Re: Dennis Hirota on Shinjin

Post by steveb1 »

FiveSkandhas wrote: Sat May 01, 2021 2:47 am
steveb1 wrote: Sat May 01, 2021 2:19 am
FiveSkandhas wrote: Sat May 01, 2021 1:24 am

I'm well aware of the controversies between the "modernists" and those we might term "traditionalists."

<snipped>
:good:

You know your stuff well.

There were some Shingon-shu theorists (Kakukai) who postulated attainment of the Pure Land (and perhaps subsequent enlightenment) in "this very body" through esoteric means...but that is of course pretty far off the beaten track of Shin studies.

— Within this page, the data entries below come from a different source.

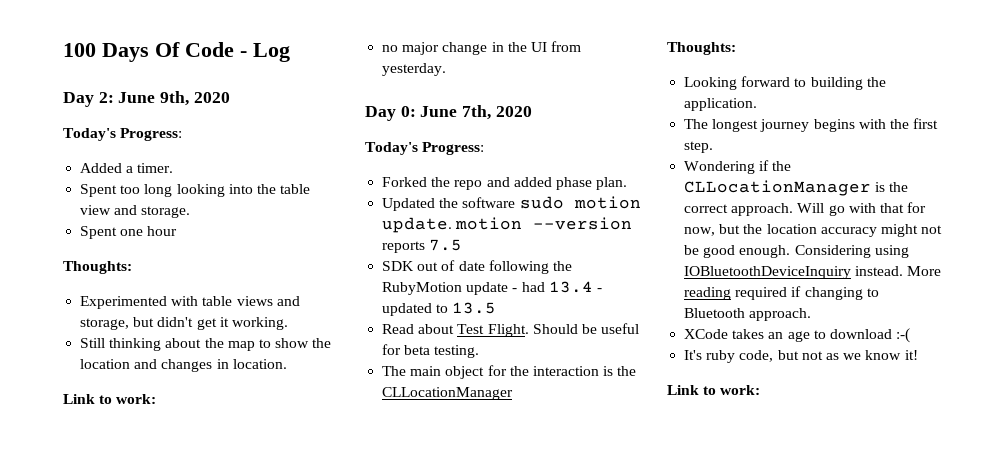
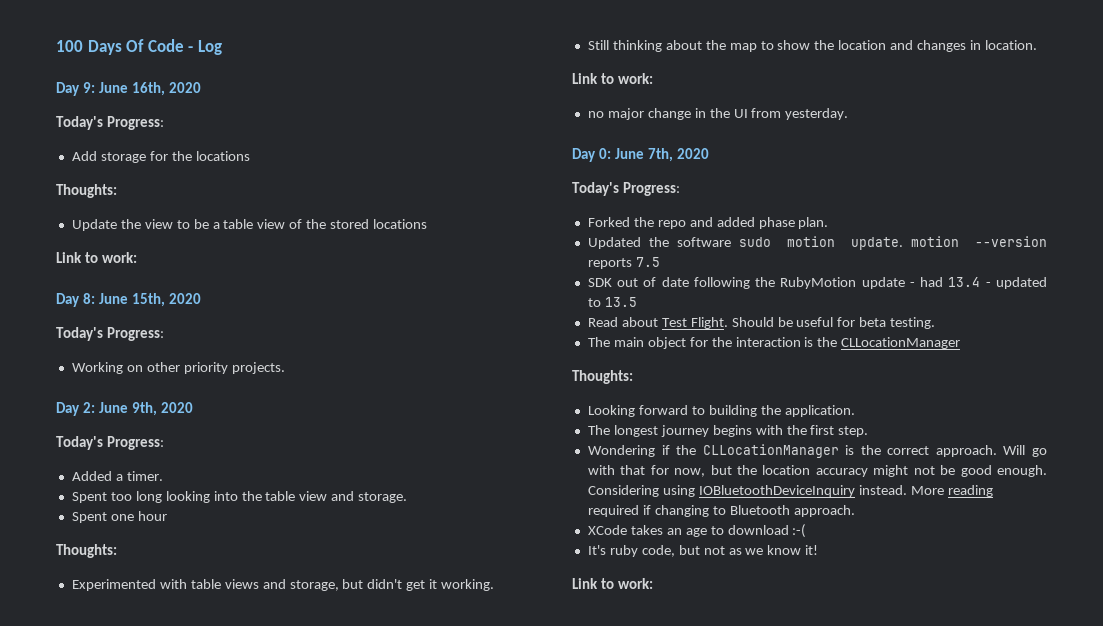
(290, 52) none -> [56,82,202,96] [56,116,164,130] [71,151,250,163] [56,184,117,198] [71,219,428,231] [56,252,137,263] [56,293,202,307] [56,327,164,341] [71,362,285,374] // Day 9: June 16th, 2020 // Today's Progress: // Add storage for the locations // Thoughts: // Update the view to be a table view of the stored locations // Link to work: // Day 8: June 15th, 2020 // Today's Progress: // Working on other priority projects.

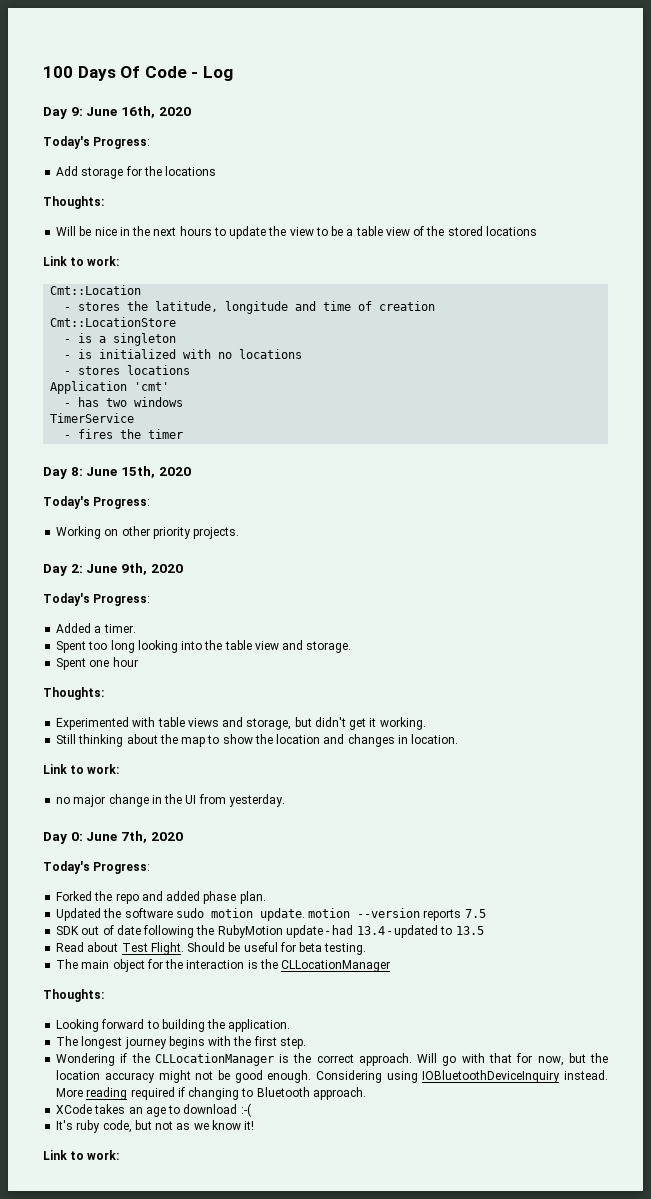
[71,219,117,231] Update -> [56,226,267,239] Will be nice in the next hours to update
(137, 257) none -> [50,285,142,295] [64,301,436,314] [50,317,177,327] [64,333,177,346] [64,349,303,359] [64,365,191,375] [50,381,170,394] [64,397,184,407] [50,413,135,423] [64,429,184,439] // Cmt::Location // - stores the latitude, longitude and time of creation // Cmt::LocationStore // - is a singleton // - is initialized with no locations // - stores locations // Application 'cmt' // - has two windows // TimerService // - fires the timer

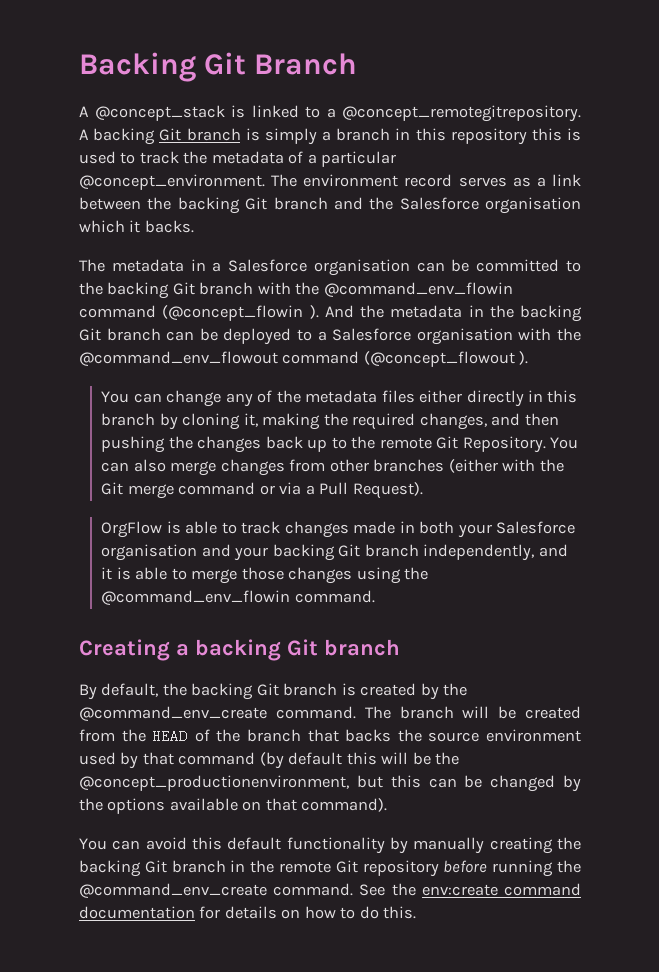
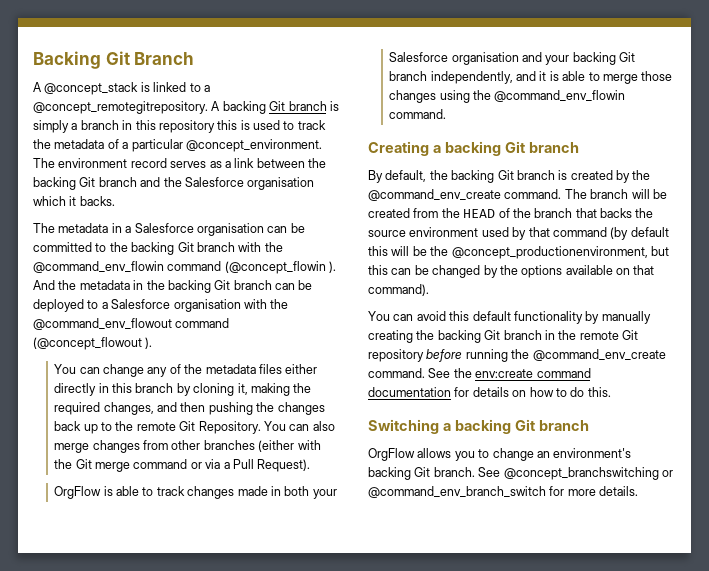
(417, 912) none -> [368,419,589,434] [368,448,632,461] [368,467,673,480] [368,486,639,498] // Switching a backing Git branch // OrgFlow allows you to change an environment's backing Git branch. See @concept_branchswitching or @command_env_branch_switch for more details.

I've been interested (in a sad sort of way) at the recent schism between Honganji and the Shin church in Romania...as you probably know the latter is quite "traditionalist" and nonplussed by modernists like Unno...I tend towards a traditionalist bent myself but I think Honganji's refusal to answer one way or another was a very Japanese response to a difficult political situation. I don't see their (lack of) response as a refutation of the traditionalist way per se and I was hoping a schism could be avoided.
I mis-formatted my reply and it's all in yellow - here it is separated for easier reading -

==========

Thank you for your kind words. Yes, I'm hoping that no real schism develops between Honganji and Romania. You have obviously followed the story much closer than I have. Like you, though, I would hope not to see Honganji's silence being taken to mean they are definitively discarding the traditionalist way. As an aside, there's the question of the medium as contrasted to the message. Communications from Romania, in my opinion, are sometimes given over to harshness of expression, which never helps matters. I'm only going by responses to religious questions asked, not of back-and-forth communication between the two organizations, of which I have read nothing. Anyway, it's been a pleasure corresponding with you.
Malcolm
Posts: 42974
Joined: Thu Nov 11, 2010 2:19 am

Re: Dennis Hirota on Shinjin

Post by Malcolm »

taleen wrote: Sat May 01, 2021 12:03 am Not eight. Just 4 as per mn36.
Formless are not jhana in the sutta.
Accounts vary about this in the shravakayana.